Rules for a successful multivariate test (Billy’s Optimization Guide Part 3)

No Comments Methodology, Testing Concerns, Testing Techniques

Rules of Six Detail

If you missed it, see Part 1 (A/B Split Testing) and Part 2 (Multivariate Test Basics).

With the basics of part 2 down, it’s time to start designing a multivariate test.  Every optimization project has different challenges and goals, luckily though, there are a few rules that apply to every multivariate test design.  These rules fit into two categories: technical rules and content rules.

Technical rules:

  1. Choose the appropriate multivariate test type (full or fractional factorial)
  2. Determine the number of factors and levels that can be tested based on estimated conversion traffic (choose a test array)
  3. Stop the test when it has stabilized, not based on your earlier estimations

These rules ensure statistical significance by constraining the test to the appropriate size at the beginning and then letting the test gather the proper amount of data at the end.

Running a test full factorial, if your traffic supports it, may be a good choice if you’re testing content that you believe to have many interactions or if you only want to test 2 factors with 2 levels each.  (Note: the smallest fractional factorial test size is 3 factors with 2 levels each.)  Typically though, you’ll want to run a fractional factorial test to save time and expand the number of factors and levels you can test.

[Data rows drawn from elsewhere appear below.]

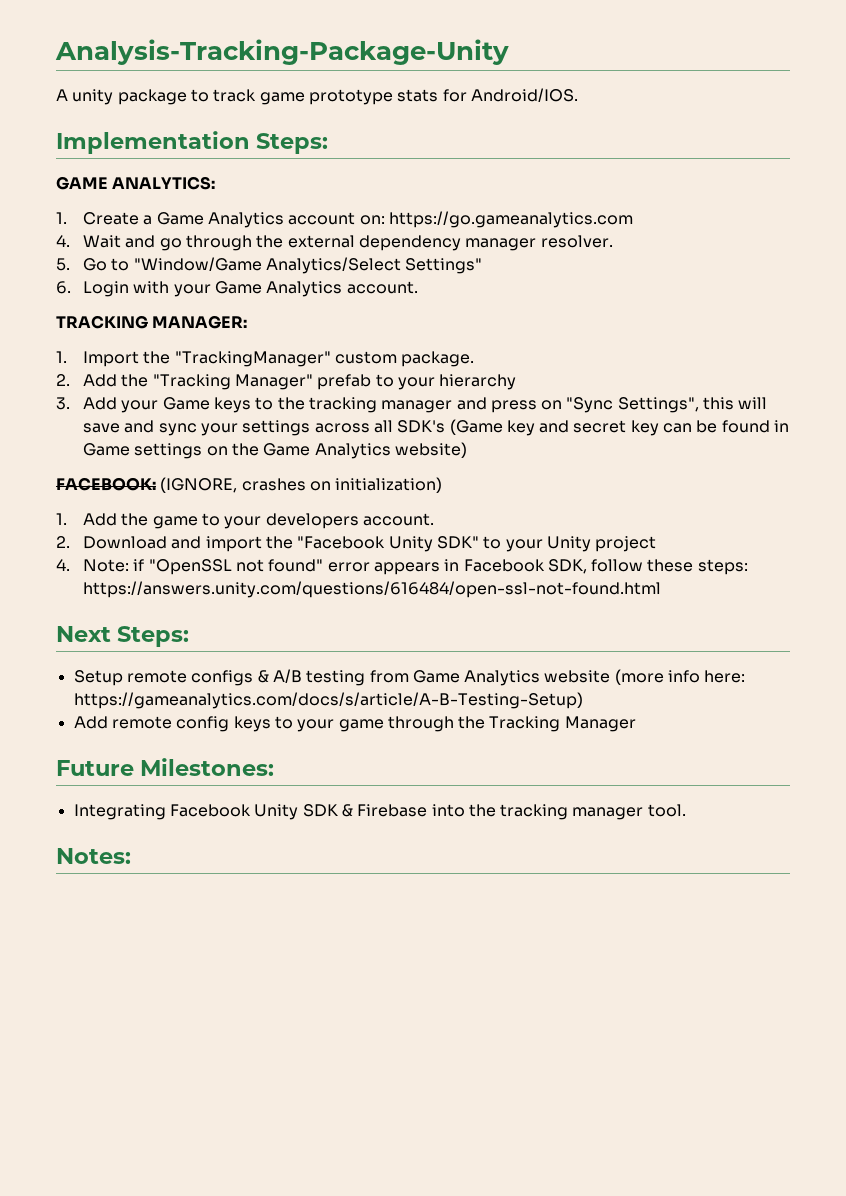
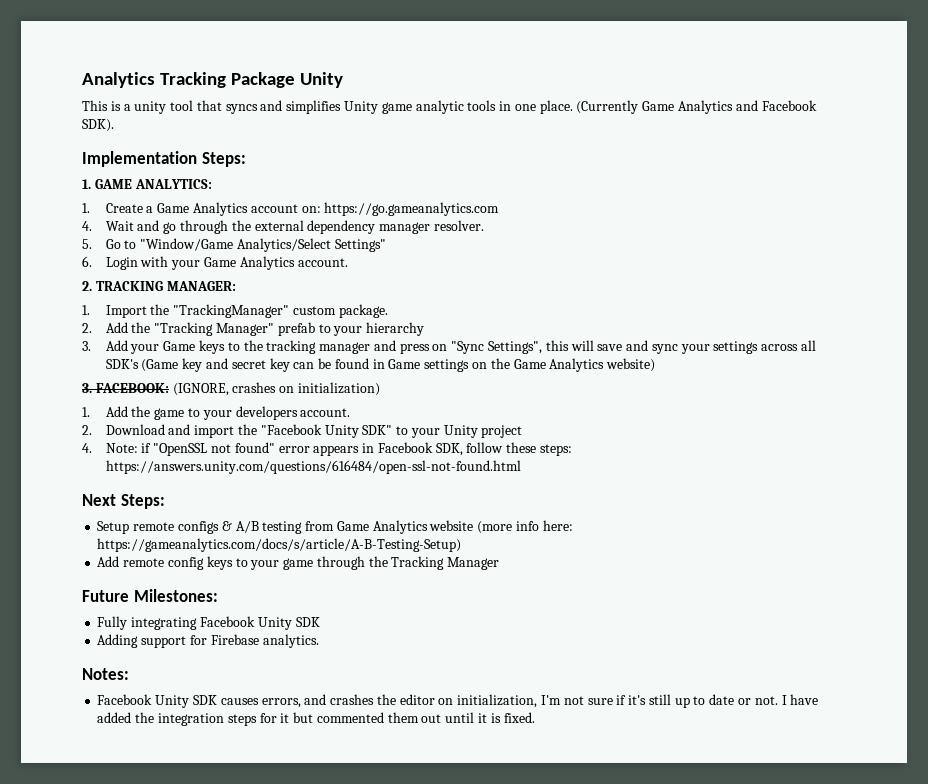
- Analysis-Tracking-Package-Unity
- A unity package to track game prototype stats for Android/IOS.
+ Analytics Tracking Package Unity
+ This is a unity tool that syncs and simplifies Unity game analytic tools in one place. (Currently Game Analytics and Facebook SDK).
- GAME ANALYTICS:
+ 1. GAME ANALYTICS:
- TRACKING MANAGER:
+ 2. TRACKING MANAGER:
- FACEBOOK: (IGNORE, crashes on initialization)
+ 3. FACEBOOK: (IGNORE, crashes on initialization)
- Integrating Facebook Unity SDK & Firebase into the tracking manager tool.
+ Fully integrating Facebook Unity SDK
+ Adding support for Firebase analytics.
  Notes:
+ Facebook Unity SDK causes errors, and crashes the editor on initialization, I'm not sure if it's still up to date or not. I have added the integration steps for it but commented them out until it is fixed.

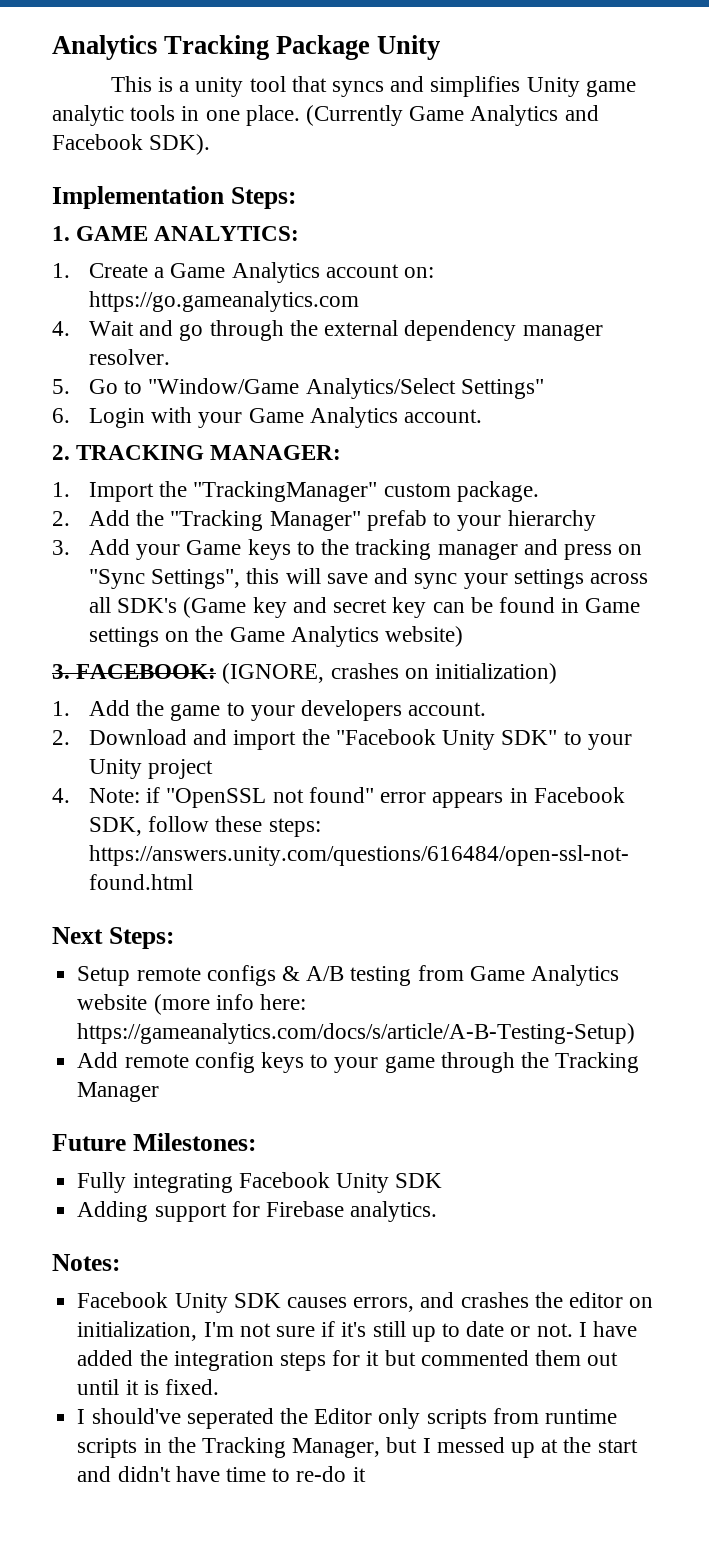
+ I should've seperated the Editor only scripts from runtime scripts in the Tracking Manager, but I messed up at the start and didn't have time to re-do it

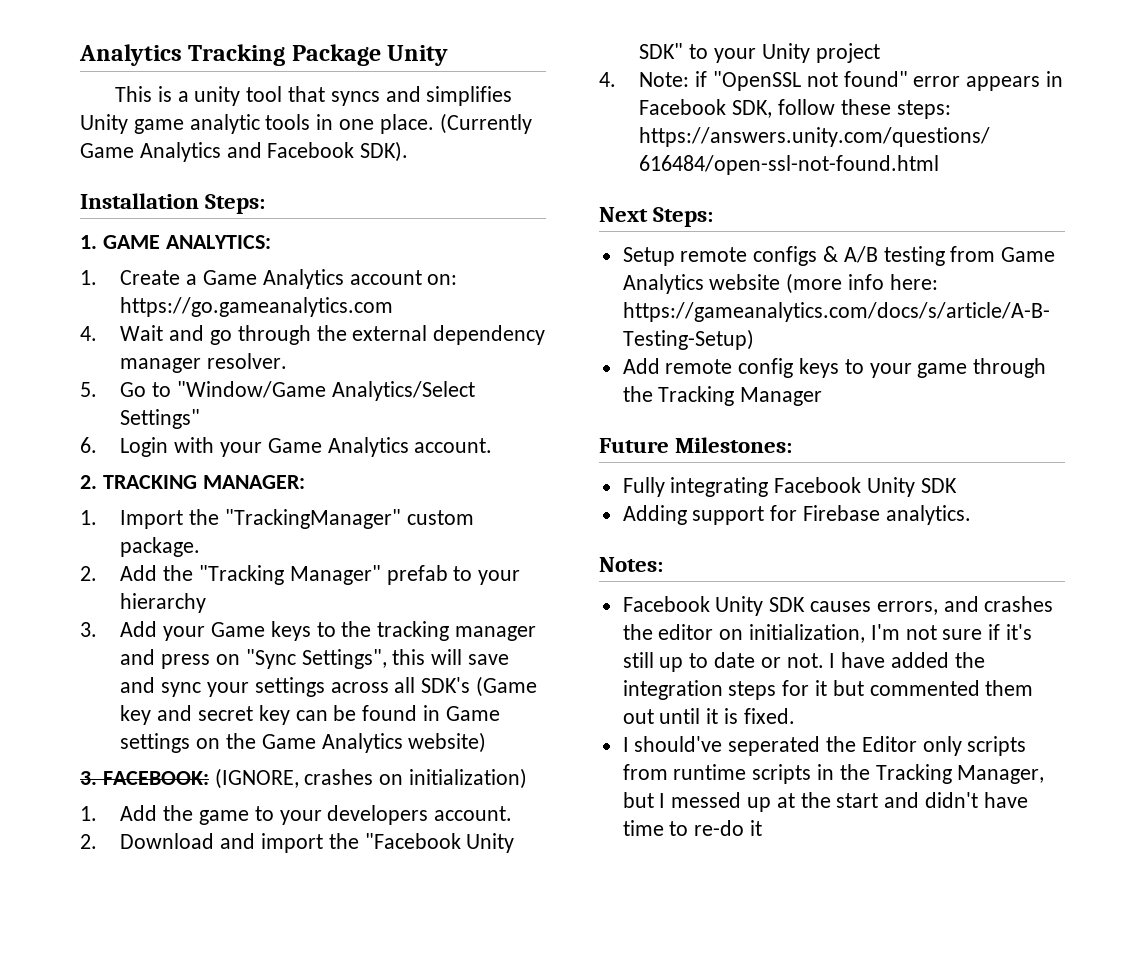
- Implementation Steps:
+ Installation Steps:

In order to find out how many factors and levels you can test, you need to have some idea of your predicted page views, conversions, as well as an estimate of lift.  The reason that lift matters, is that a large lift will get you more conversions and so your test will stabilize quicker.  Because of this, I would be conservative with lift estimates to ensure that the test is not designed too large.  At Widemile, we have a large list of arrays available to our tool and have calculated the approximate conversions needed to stabilize, allowing me to look at the three criteria I listed and find the arrays that are statistically viable for testing.  You should look for something similar with your tool of choice.

To figure out when a test is stabilized, I prefer to primarily look at level influence stabilization with experiment conversion rate stabilization for support.  Widemile Optimize shows this using graphs, so I simply look for horizontal trending of lines, meaning winning levels and experiments stay winners and their level of influence or conversion rates stay fairly constant (look horizontal) over 3-5 days.  If you don’t have graphs available,  the historical cumulative conversion rate for your experiments and see if there is a lot of variance between the latest few days of your test.

Content rules:

  1. Every item you test should answer an important question
  2. Test variety not quantity
  3. Test opposites first then refine
  4. Remember you can run more than one test

The content rules are closely tied together.  In effect, they ensure that the items selected for testing have purpose and that they don’t needlessly expand the size of your test, reducing its efficiency.  I begin designing tests by creating hypothesis regarding issues with the page and then choose factors and design levels to address those issues.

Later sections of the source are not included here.